In our studies, we use different models of the Earth system as well as statistical methods to analyse instrumental and proxy data. Analysing paleoclimate records and model results in tandem allows for an improved understanding of climate transitions and the identification of forcing and feedback mechanisms in the climate system.
Paleoclimate simulations with complex Earth System Models
State-of-the-art Earth System Models explicitly resolve the three-dimensional fields of atmospheric and oceanic dynamics and include all major climate components such as land vegetation, the cryosphere, and the marine biosphere. Such models provide a laboratory for the numerical simulation of various past climates as well as for future climate changes.
The climate simulations enable a separation of the externally forced climate signal from internal climate variability. In addition, simulations of past climate transitions, e.g. during the last glacial-interglacial cycles, allow examining thresholds and feedbacks in the climate system that might be relevant for the future.
In our work, special attention has been paid to the validation of the model results by comparison to terrestrial, marine and ice core data. Furthermore, we focus on an improved data-model comparison by explicitly simulating key proxies used for paleoclimate reconstructions.
Statistical analysis of observations, simulations, and proxy data
The statistical analysis of climate observations, simulations, and proxy data combines paleoclimate reconstructions and climate simulation results. It provides estimates of natural climate variability, which is relevant for the detection of the anthropogenic influence on climate change.
The simplest approach comparing paleoclimate data and model results is to subsample the model output fields, picking out data only from these locations and seasons for which the paleoclimate reconstructions exist. Modelled signal-to-noise-ratios may be used to evaluate locations where climate phenomena can be detected.

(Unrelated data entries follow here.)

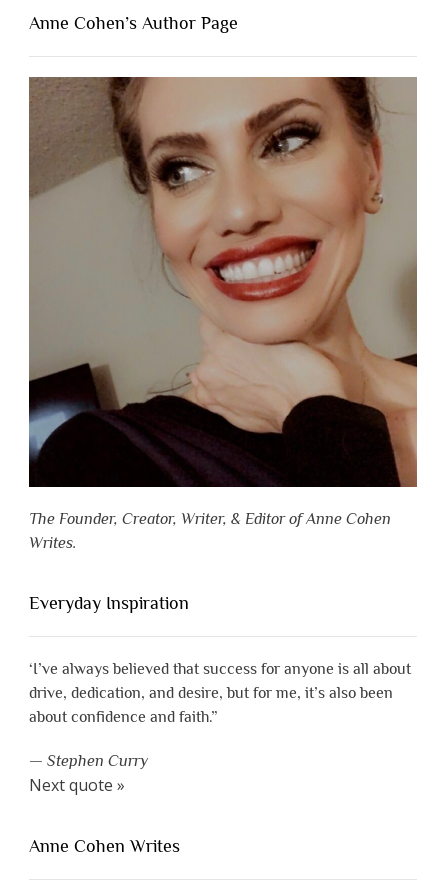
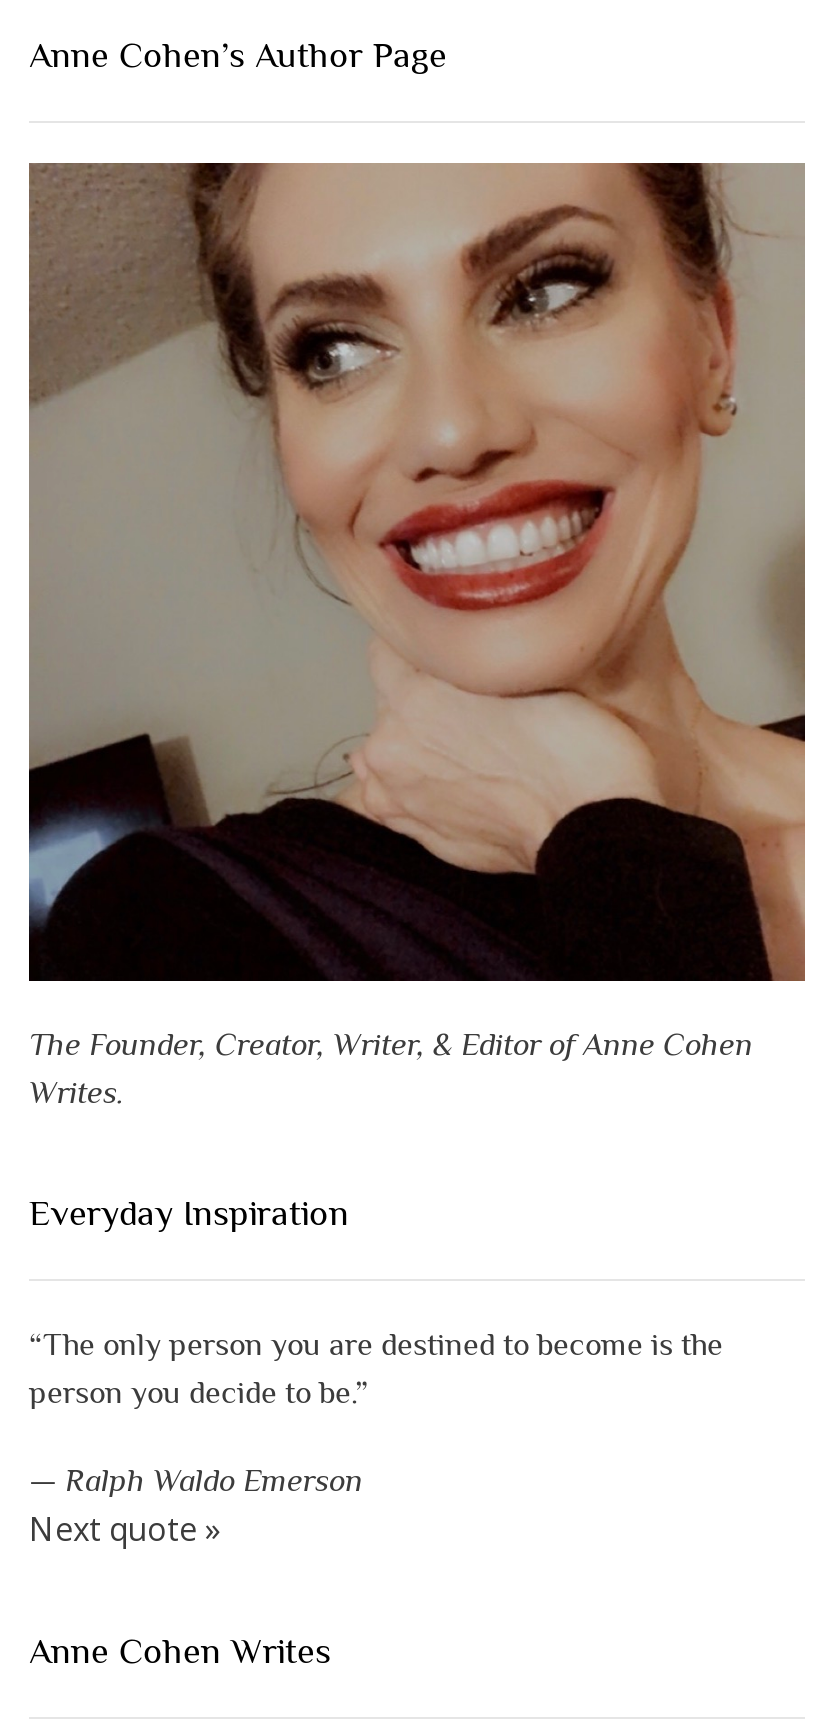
- ‘I’ve always believed that success for anyone is all about
- drive, dedication, and desire, but for me, it’s also been
- about confidence and faith.”
+ “The only person you are destined to become is the
+ person you decide to be.”

- — Stephen Curry
+ — Ralph Waldo Emerson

Comparison can also be made with different simulations, in order to assess whether external forcing factors raise the levels of multi-decadal to centennial variability to a similar extent in both the simulated and reconstructed climates.

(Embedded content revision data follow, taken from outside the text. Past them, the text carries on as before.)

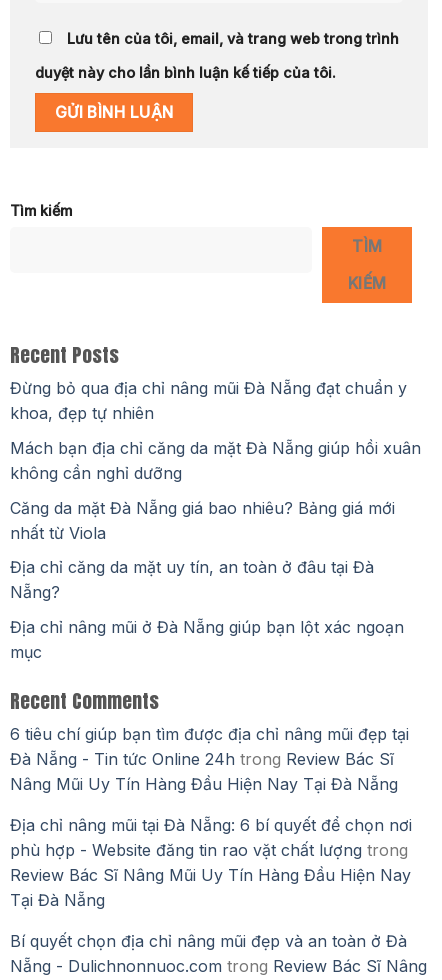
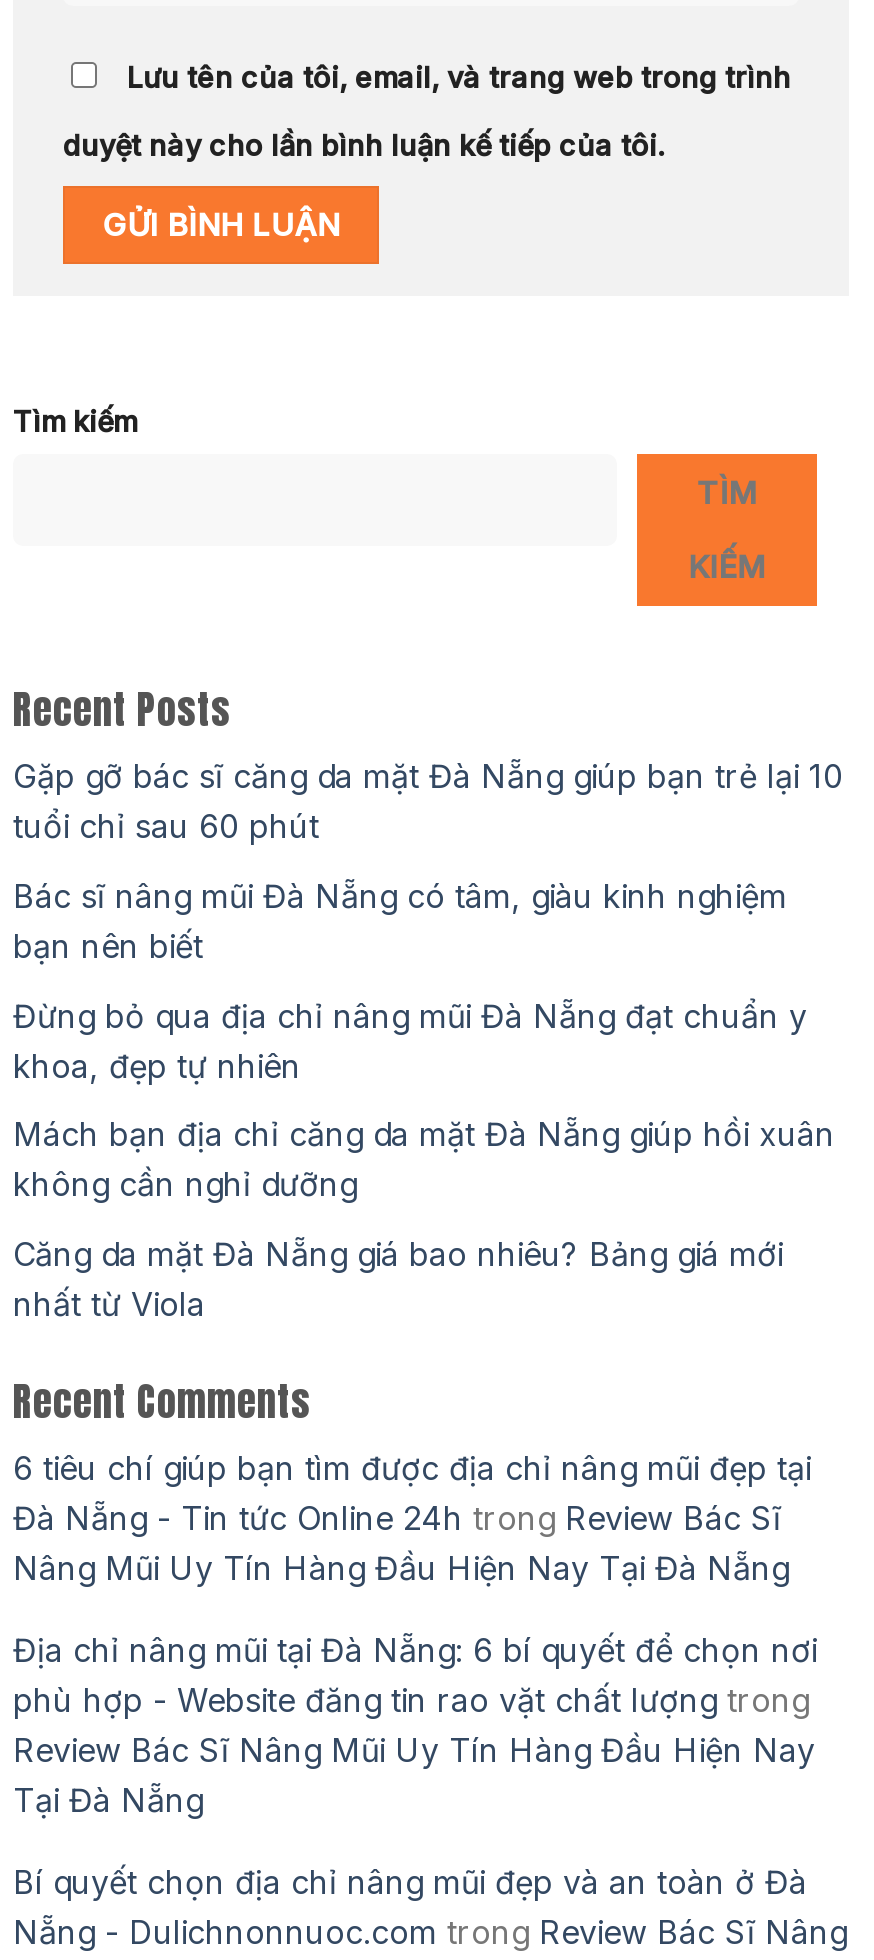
+ Gặp gỡ bác sĩ căng da mặt Đà Nẵng giúp bạn trẻ lại 10
+ tuổi chỉ sau 60 phút
+ Bác sĩ nâng mũi Đà Nẵng có tâm, giàu kinh nghiệm
+ bạn nên biết

moved down: Đừng bỏ qua địa chỉ nâng mũi Đà Nẵng đạt chuẩn y | khoa, đẹp tự nhiên | Mách bạn địa chỉ căng da mặt Đà Nẵng giúp hồi xuân | không cần nghỉ dưỡng | Căng da mặt Đà Nẵng giá bao nhiêu? Bảng giá mới | nhất từ Viola

- Địa chỉ căng da mặt uy tín, an toàn ở đâu tại Đà
- Nẵng?
- Địa chỉ nâng mũi ở Đà Nẵng giúp bạn lột xác ngoạn
- mục
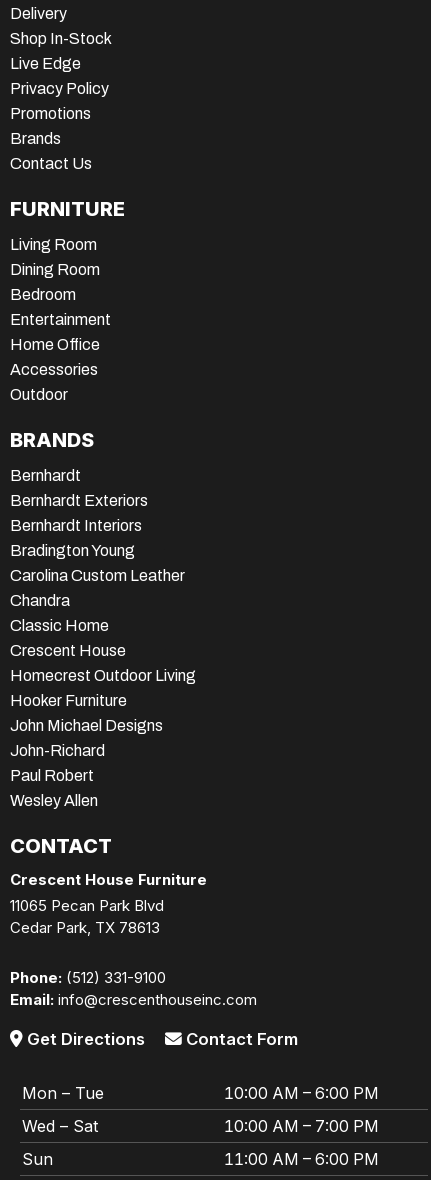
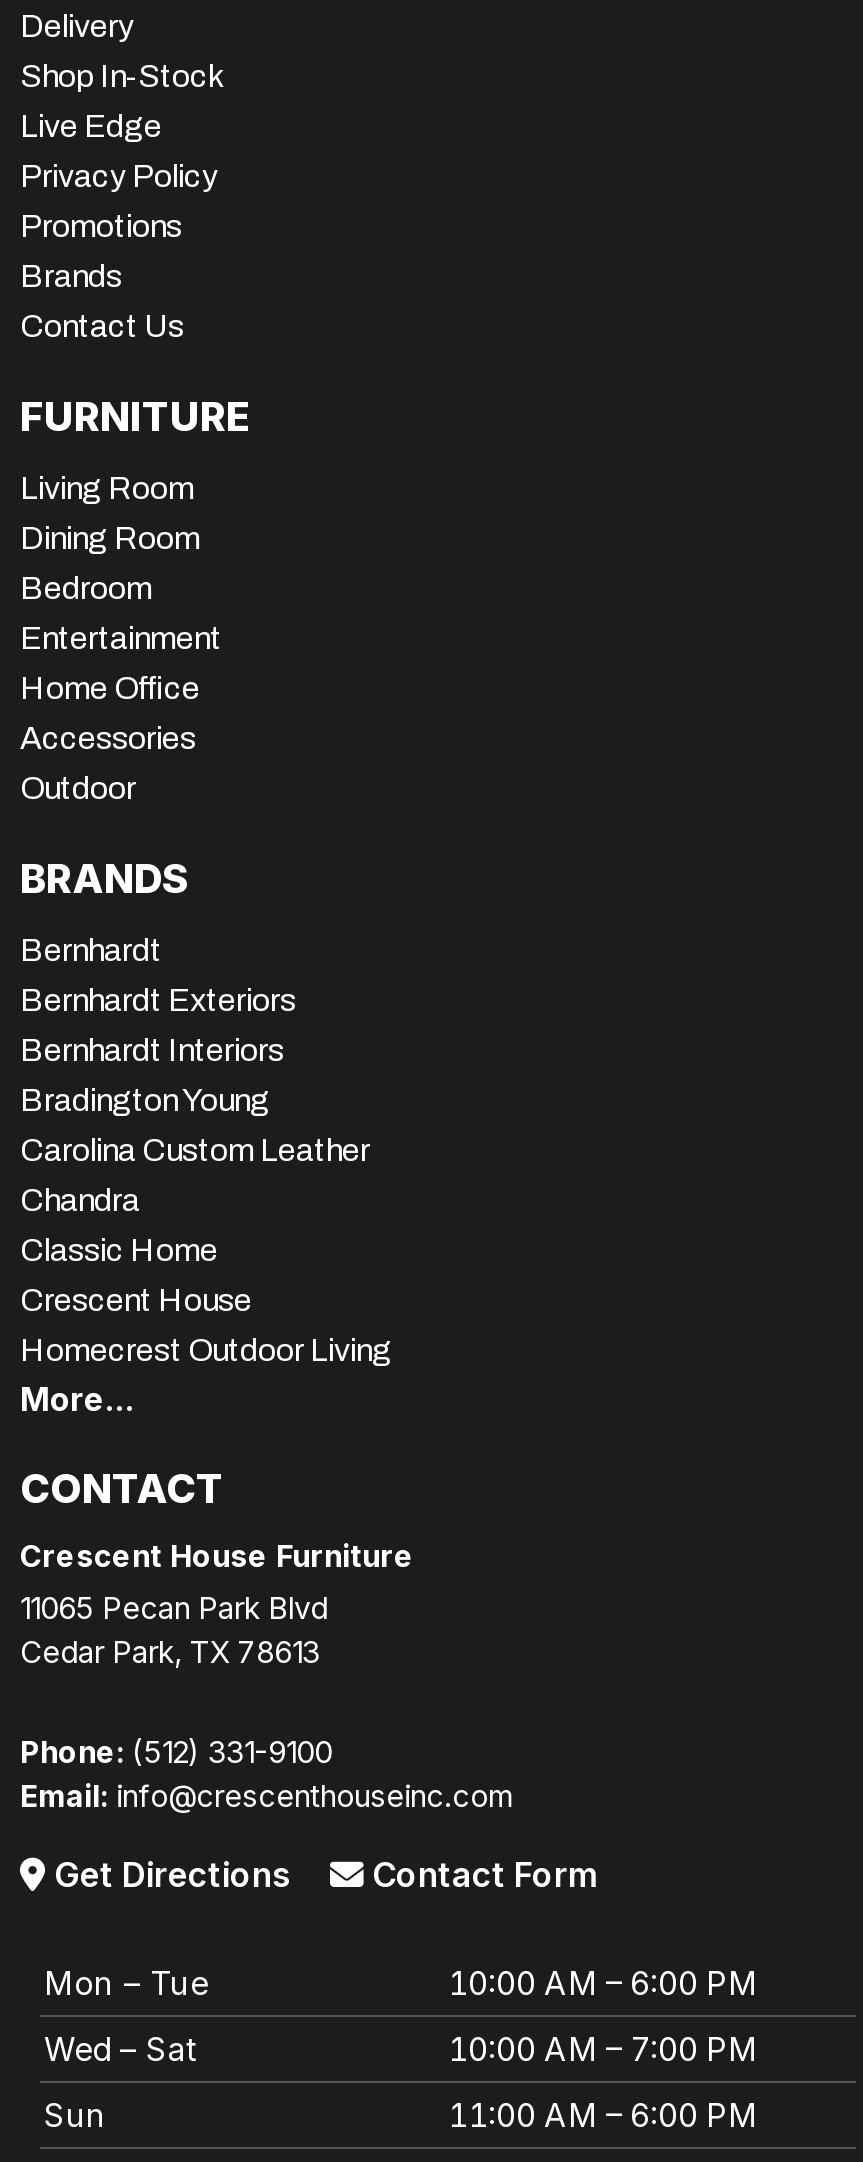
- Hooker Furniture
- John Michael Designs
- John-Richard
- Paul Robert
- Wesley Allen
+ More...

Typical circulation patterns, e.g. ENSO or NAO, can be evaluated with the help of simulation results, as well as instrumental and historical data. Historical and reanalysis data sets are used to find the associated atmospheric circulation and sea surface temperature patterns. One objective of such studies is to understand the teleconnections that control low frequency variations in different climate proxy records.
Dynamical system theory and conceptual models
In addition to our work using complex climate models and statistical analysis, it can be of great utility to reduce the climate system to low-order, box, and conceptual models. This complementary approach has been successfully applied to a number of questions regarding feedback mechanisms and the basic dynamical behaviour of the climate system. It can help differentiating between fast-response and slow-response climate states and variables.
Alternatively, one can also try to derive a phenomenologically based climate theory. This concept is based on the distinction between observed fundamental climate modes relying on their own physical mechanisms and derived modes that emerge from the interaction of other modes. Such a deterministic concept can further improve our understanding of different observed climate modes at interannual to millennial time scales.